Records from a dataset
------------------------------------------------

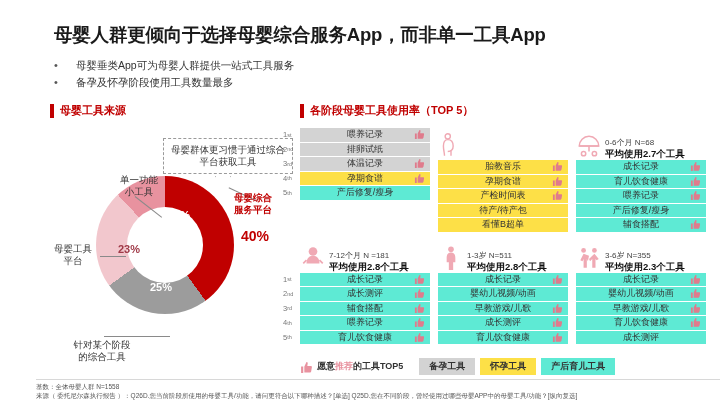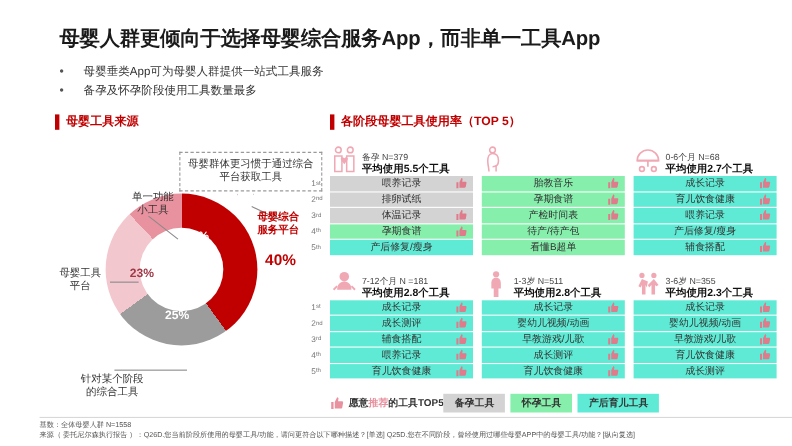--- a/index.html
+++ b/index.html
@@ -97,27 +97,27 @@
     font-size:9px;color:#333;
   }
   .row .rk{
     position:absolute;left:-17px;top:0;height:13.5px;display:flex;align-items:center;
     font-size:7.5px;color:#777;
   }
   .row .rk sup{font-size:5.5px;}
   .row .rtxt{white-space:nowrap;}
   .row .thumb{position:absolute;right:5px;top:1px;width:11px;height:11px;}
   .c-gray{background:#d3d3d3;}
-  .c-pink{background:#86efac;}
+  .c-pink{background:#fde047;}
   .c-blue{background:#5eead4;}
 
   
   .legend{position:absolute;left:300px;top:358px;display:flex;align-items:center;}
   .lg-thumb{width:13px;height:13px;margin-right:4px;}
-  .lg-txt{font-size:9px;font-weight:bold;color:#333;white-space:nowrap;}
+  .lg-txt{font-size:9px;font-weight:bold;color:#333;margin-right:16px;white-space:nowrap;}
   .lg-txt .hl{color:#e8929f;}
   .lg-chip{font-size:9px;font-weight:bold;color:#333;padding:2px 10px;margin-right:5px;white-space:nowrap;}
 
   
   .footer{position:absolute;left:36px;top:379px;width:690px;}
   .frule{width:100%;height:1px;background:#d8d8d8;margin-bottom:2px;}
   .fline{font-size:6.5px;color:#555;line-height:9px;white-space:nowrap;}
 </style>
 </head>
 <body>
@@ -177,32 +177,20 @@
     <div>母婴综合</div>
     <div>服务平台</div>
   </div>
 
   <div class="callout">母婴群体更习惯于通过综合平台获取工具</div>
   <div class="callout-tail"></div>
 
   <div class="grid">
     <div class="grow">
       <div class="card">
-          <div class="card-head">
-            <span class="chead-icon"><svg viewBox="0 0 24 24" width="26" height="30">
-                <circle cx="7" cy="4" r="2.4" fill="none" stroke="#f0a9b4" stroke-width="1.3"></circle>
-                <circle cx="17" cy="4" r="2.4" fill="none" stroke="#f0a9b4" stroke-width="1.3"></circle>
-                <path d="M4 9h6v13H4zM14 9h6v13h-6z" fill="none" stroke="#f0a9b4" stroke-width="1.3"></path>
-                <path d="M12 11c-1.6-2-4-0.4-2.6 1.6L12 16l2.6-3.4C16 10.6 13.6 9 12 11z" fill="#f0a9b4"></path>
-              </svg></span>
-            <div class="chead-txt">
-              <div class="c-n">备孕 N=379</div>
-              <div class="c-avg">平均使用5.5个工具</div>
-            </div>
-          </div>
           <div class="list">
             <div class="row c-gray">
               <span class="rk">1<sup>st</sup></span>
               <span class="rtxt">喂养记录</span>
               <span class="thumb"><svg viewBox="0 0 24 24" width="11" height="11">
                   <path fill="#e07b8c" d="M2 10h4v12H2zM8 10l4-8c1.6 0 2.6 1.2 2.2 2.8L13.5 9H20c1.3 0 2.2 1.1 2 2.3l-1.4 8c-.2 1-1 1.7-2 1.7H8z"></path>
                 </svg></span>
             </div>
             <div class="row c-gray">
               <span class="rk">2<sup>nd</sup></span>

------------------------------------------------

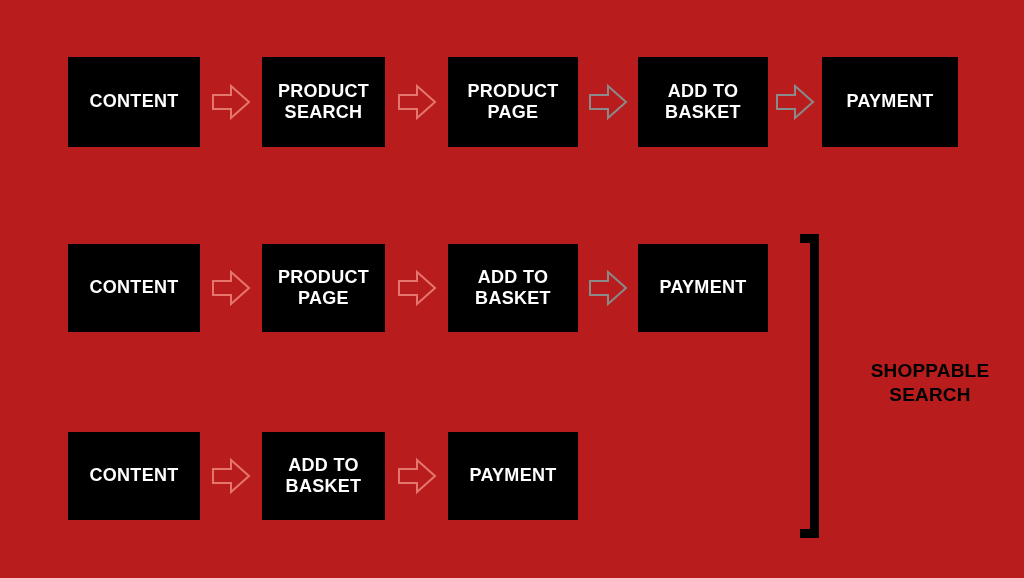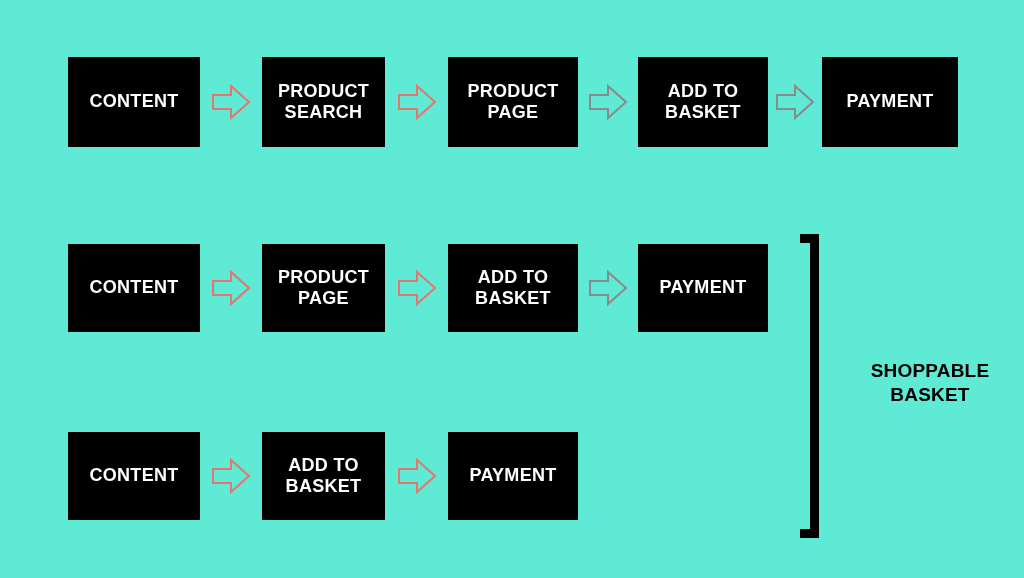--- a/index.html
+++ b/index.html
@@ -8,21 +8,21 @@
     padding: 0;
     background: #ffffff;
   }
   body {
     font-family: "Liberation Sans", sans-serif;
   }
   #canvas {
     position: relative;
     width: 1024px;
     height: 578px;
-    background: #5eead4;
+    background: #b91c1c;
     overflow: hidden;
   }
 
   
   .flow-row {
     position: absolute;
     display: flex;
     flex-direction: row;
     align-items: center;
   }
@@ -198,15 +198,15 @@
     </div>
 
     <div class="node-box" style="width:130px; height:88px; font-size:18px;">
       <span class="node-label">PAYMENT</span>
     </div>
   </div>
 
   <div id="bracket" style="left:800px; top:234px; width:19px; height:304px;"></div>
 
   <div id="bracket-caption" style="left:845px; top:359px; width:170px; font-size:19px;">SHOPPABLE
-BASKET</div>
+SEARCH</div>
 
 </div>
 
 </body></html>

------------------------------------------------

**THE TASK:**
Select all lines with the word "viewBox" from the entries above.

**ANSWER SECTION:**
-            <span class="chead-icon"><svg viewBox="0 0 24 24" width="26" height="30">
               <span class="thumb"><svg viewBox="0 0 24 24" width="11" height="11">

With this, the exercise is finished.